StevenAyr commented 9 years ago

I'll just comment on 2 and 3.

  1. You're right. MIT is the simplest of the licenses, so if someone contributes under MIT, and then that contribution is redistributed under BSD2, BSD3, or Apache 2.0, all of those licenses will fulfill the requirements of the MIT license so there are no concerns there.
  2. This is primarily an academic concern. Someone could certainly complain that strictly speaking they made a contribution under a CLA that said any contribution would be licensed under MIT, and now that contribution is being licensed under something else. This is mostly an academic argument for a couple different reasons though.

First, the only projects not currently under MIT are new projects, if I'm not mistaken. So the only people who could complain are people who were contributors to Esprima and just signed the CLA, only to have the code licensed under BSD, or people who have contributed to other projects in the past, and now start to contribute to new projects under different licenses. I don't think the Esprima contributors would really have an argument, as that license was BSD when they contributed and has remained so. I don't think the prior contributors to new projects would have an argument either, as they contributed to a project with a specific license set forth in the license.txt file, and they therefore implicitly consented to that license. This is the same basic argument that people who support getting rid of CLAs entirely put forward.

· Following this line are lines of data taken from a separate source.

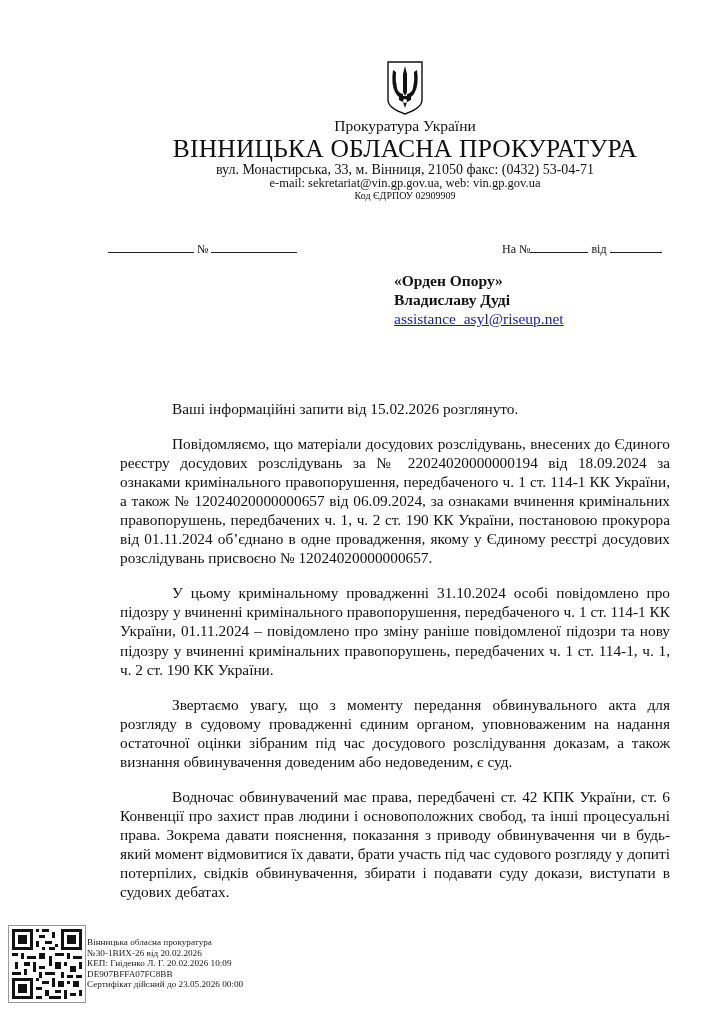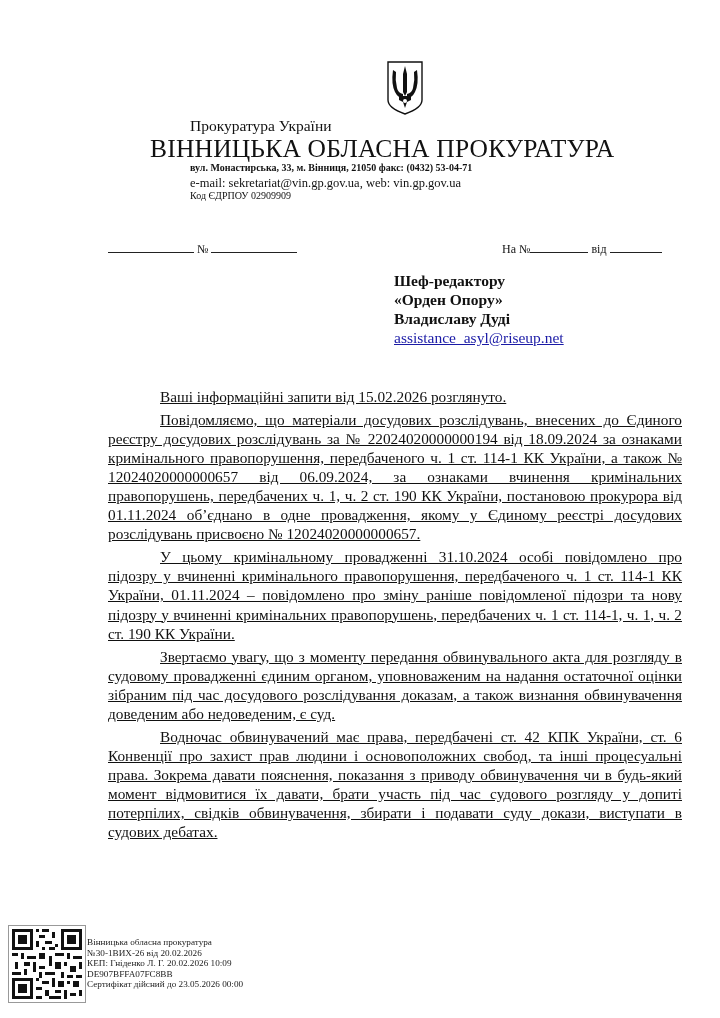--- a/index.html
+++ b/index.html
@@ -1,30 +1,30 @@
 <!DOCTYPE html>
 <html><head>
   <meta charset="utf-8">
   <style>
     html, body { margin: 0; padding: 0; background: #ffffff; }
     body { width: 720px; height: 1018px; position: relative; overflow: hidden; font-family: "Liberation Serif", "DejaVu Serif", serif; color: #111; }
     .abs { position: absolute; }
-    .center-block { position: absolute; left: 190px; width: 430px; }
+    .center-block { position: absolute; left: 190px; width: 430px; text-align: center; }
     .arms { left: 386px; top: 60px; width: 38px; height: 56px; }
     .org-top { top: 117px; font-size: 15.5px; }
     .org-main { top: 134px; font-size: 25.5px; letter-spacing: 0.2px; white-space: nowrap; left: 150px; width: 510px; }
-    .org-addr { top: 162px; font-size: 10px; font-weight: bold; }
+    .org-addr { top: 162px; font-size: 14px; }
     .org-mail { top: 176px; font-size: 12.5px; }
     .org-code { top: 190px; font-size: 10px; }
     .reg-line { top: 240px; font-size: 12px; }
     .uline { display: inline-block; border-bottom: 1px solid #222; height: 12px; vertical-align: baseline; }
     .recipient { left: 394px; top: 271px; font-weight: bold; font-size: 15.5px; line-height: 19px; }
     .recipient a { font-weight: normal; color: #1a1aa6; text-decoration: underline; }
     .body-text { left: 104px; top: 383px; width: 582px; font-size: 15.3px; line-height: 19.05px; text-align: justify; }
-    .body-text p { margin: 4px; text-indent: 52px; text-decoration: underline; }
+    .body-text p { margin: 16px; text-indent: 52px; }
     .qr { left: 8px; top: 925px; width: 76px; height: 76px; border: 1px solid #999; background: #fff; }
     .stamp { left: 87px; top: 937px; font-size: 9.2px; line-height: 10.6px; color: #222; white-space: nowrap; }
   </style>
 </head>
 <body>
 
 <div class="abs arms">
   <svg width="38" height="56" viewBox="0 0 38 56">
     <path d="M2 2 H36 V40 Q36 48 19 54 Q2 48 2 40 Z" fill="#fff" stroke="#111" stroke-width="1.4"></path>
 
@@ -47,21 +47,20 @@
   <span>№</span>
   <span class="uline" style="width:86px;"></span>
 </div>
 <div class="abs reg-line" style="left:502px;">
   <span>На №</span><span class="uline" style="width:58px;"></span>
   <span>від</span>
   <span class="uline" style="width:52px;"></span>
 </div>
 
 <div class="abs recipient">
-  <div>Шеф-редактору</div>
   <div>«Орден Опору»</div>
   <div>Владиславу Дуді</div>
   <div><a>assistance_asyl@riseup.net</a></div>
 </div>
 
 <div class="abs body-text">
   <p>Ваші інформаційні запити від 15.02.2026 розглянуто.</p>
   <p>Повідомляємо, що матеріали досудових розслідувань, внесених до Єдиного реєстру досудових розслідувань за № 22024020000000194 від 18.09.2024 за ознаками кримінального правопорушення, передбаченого ч. 1 ст. 114-1 КК України, а також № 12024020000000657 від 06.09.2024, за ознаками вчинення кримінальних правопорушень, передбачених ч. 1, ч. 2 ст. 190 КК України, постановою прокурора від 01.11.2024 об’єднано в одне провадження, якому у Єдиному реєстрі досудових розслідувань присвоєно № 12024020000000657.</p>
   <p>У цьому кримінальному провадженні 31.10.2024 особі повідомлено про підозру у вчиненні кримінального правопорушення, передбаченого ч. 1 ст. 114-1 КК України, 01.11.2024 – повідомлено про зміну раніше повідомленої підозри та нову підозру у вчиненні кримінальних правопорушень, передбачених ч. 1 ст. 114-1, ч. 1, ч. 2 ст. 190 КК України.</p>
   <p>Звертаємо увагу, що з моменту передання обвинувального акта для розгляду в судовому провадженні єдиним органом, уповноваженим на надання остаточної оцінки зібраним під час досудового розслідування доказам, а також визнання обвинувачення доведеним або недоведеним, є суд.</p>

Second, there's not really a whole lot that someone could do as a legal matter if they decided to press this issue. Violation of the strict terms of a license would be a copyright violation. Prior to suing for a violation of copyright you have to register your copyright. If the copyright wasn't registered with the copyright office at the time of the infringement, then all you're allowed to sue for are your actual damages (if you've already registered when the infringement occurs, you can get statutory damages and attorney's fees). Here, since all of the licenses do the same basic thing, and since any contributor is trying to give their code away for free anyways, there wouldn't be any actual damages. So while it's possible that someone could sue to make a point, it's very unlikely, as there would be nothing to gain. Either way, I think that potential legal risk to the foundation is minimal.

kborchers commented 9 years ago

I have squashed the previous commits and added a 3.0 commit. Anyone have any other thoughts before this is merged?

scottgonzalez commented 9 years ago

Just make sure to squash those into a single commit when you're landing this.